Born in Bioglio, Vercelli, he was introduced to racing by Giovanni Bracco and accompanied him on several Mille Miglias and Targa Florios. In 1953, he won the Targa (single-handed) for the first time, in a Lancia D20, and also the Pescara 12hr race, driving a Ferrari 375 MM with Mike Hawthorn. Maglioli also won the last Carrera Panamericana in 1954, driving the Ferrari 375 Plus. The same year he also won the 1000 km Buenos Aires (with Giuseppe Farina) and the 1000Km Supercortemaggiore at Monza, again with Hawthorn.

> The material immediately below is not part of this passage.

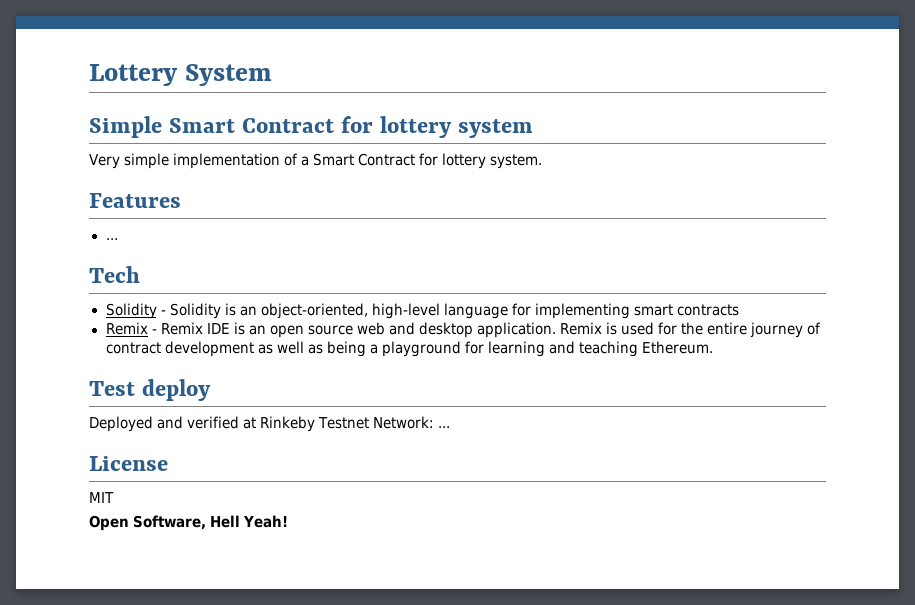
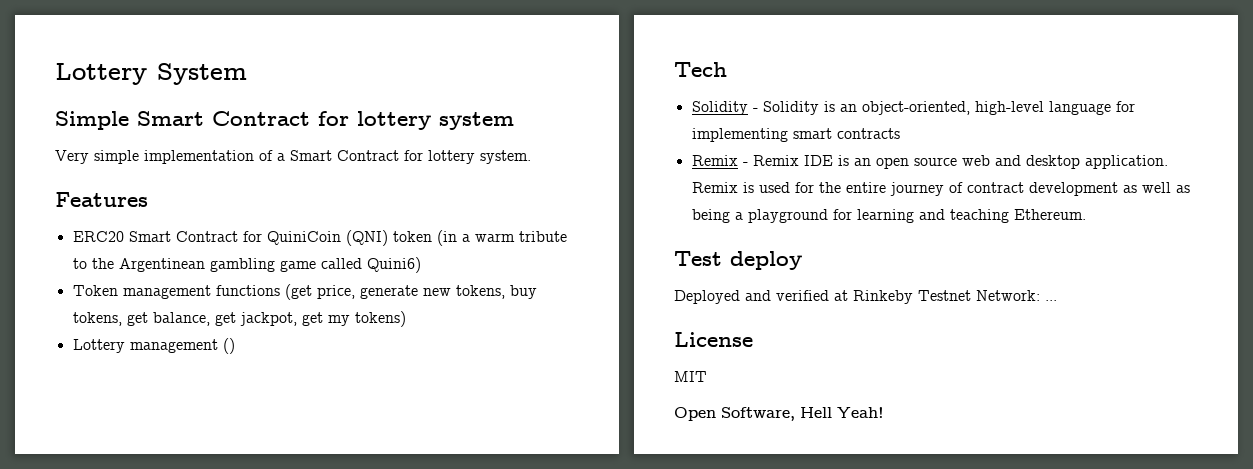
[105,238,118,240] ... -> [72,230,567,246] [72,257,421,273] [72,284,537,300] [72,311,406,327] [72,338,235,354] ERC20 Smart Contract for QuiniCoin (QNI) token (in a warm tribute to the Argentinean gambling game called Quini6) // Token management functions (get price, generate new tokens, buy tokens, get balance, get jackpot, get my tokens) // Lottery management ()

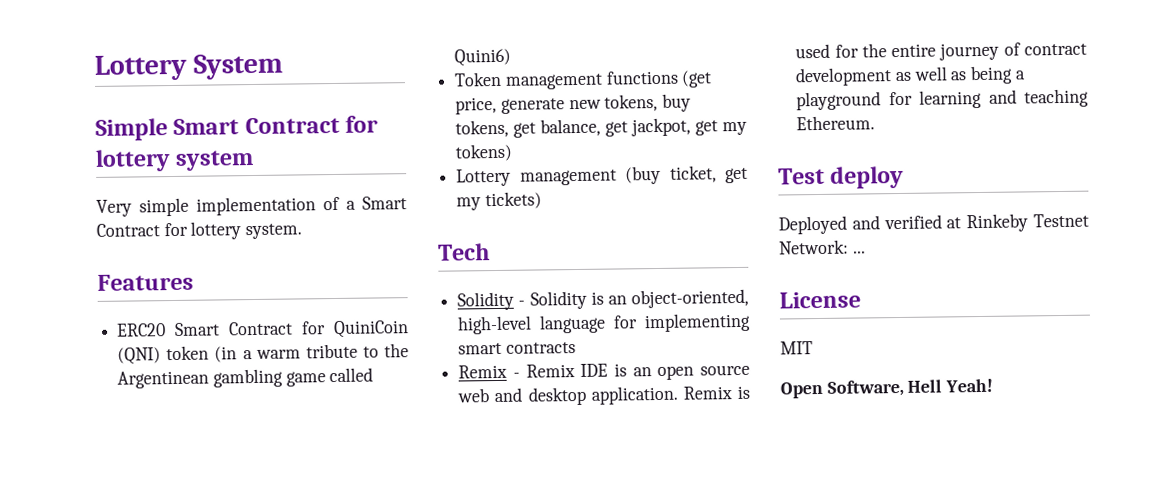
[222,338,235,354] () -> [625,165,748,185] [456,191,542,211] (buy ticket, get my tickets)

Maglioli joined Porsche in 1956 and won the Targa Florio, again single-handed. In 1957, under established rules which allowed F2 cars to enter Grand Prix, Porsche entered two 550RSs for the German Grand Prix, one driven by Maglioli and the other by Edgar Barth. Maglioli though failed to finish. Later that year he crashed his Porsche during the Gaisburg hillclimb in Austria. He recuperated in a hospital in Salzburg with leg injuries so severe that doctors initially feared he may not walk again.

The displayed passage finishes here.